Work request = After locating the line with "- c19 | IVAS FX OSBA | 24.2 | off | 0% |" in the records below, print it and every line after it exactly.

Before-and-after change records
== Segment start ==

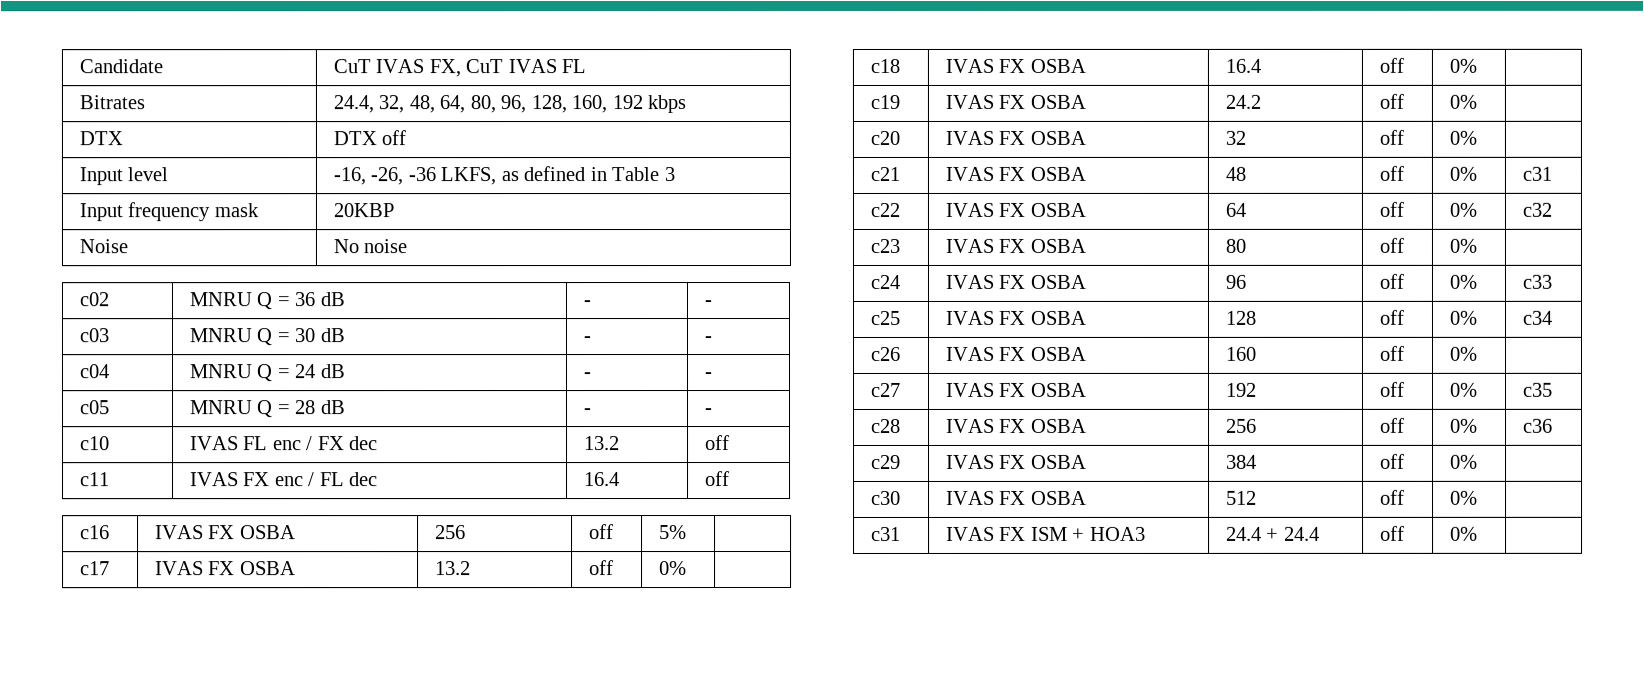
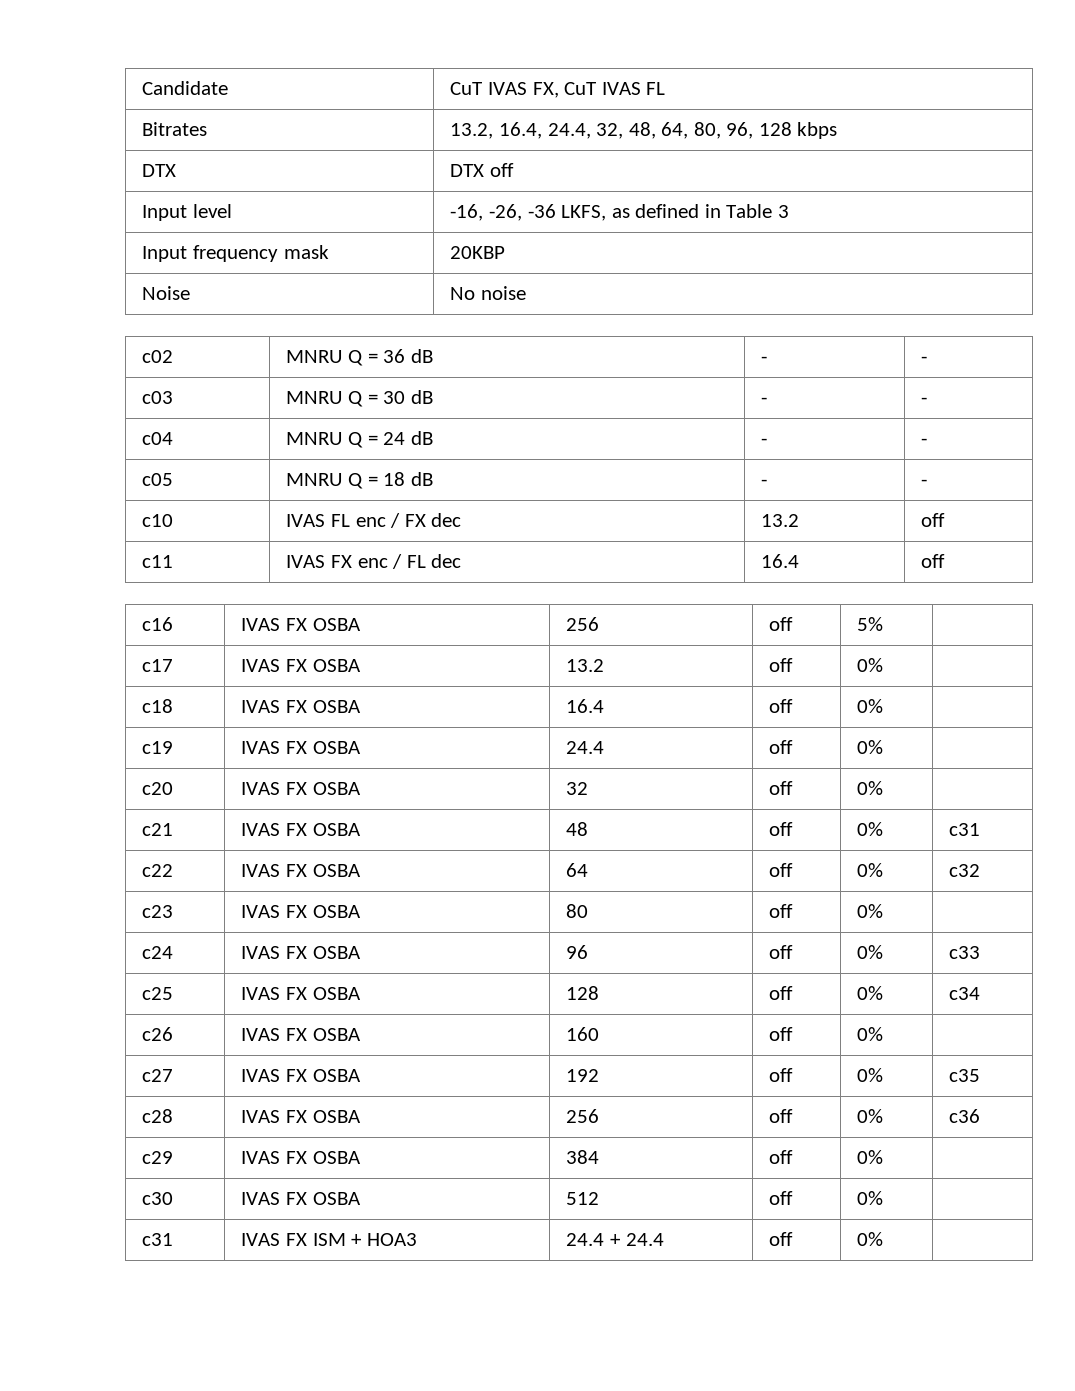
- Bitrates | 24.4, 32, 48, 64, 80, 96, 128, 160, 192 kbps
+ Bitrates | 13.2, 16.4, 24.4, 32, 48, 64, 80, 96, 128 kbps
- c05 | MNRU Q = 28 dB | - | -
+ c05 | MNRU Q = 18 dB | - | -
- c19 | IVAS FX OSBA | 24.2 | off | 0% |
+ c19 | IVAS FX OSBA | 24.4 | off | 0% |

== Segment end ==

The completed task =
- c19 | IVAS FX OSBA | 24.2 | off | 0% |
+ c19 | IVAS FX OSBA | 24.4 | off | 0% |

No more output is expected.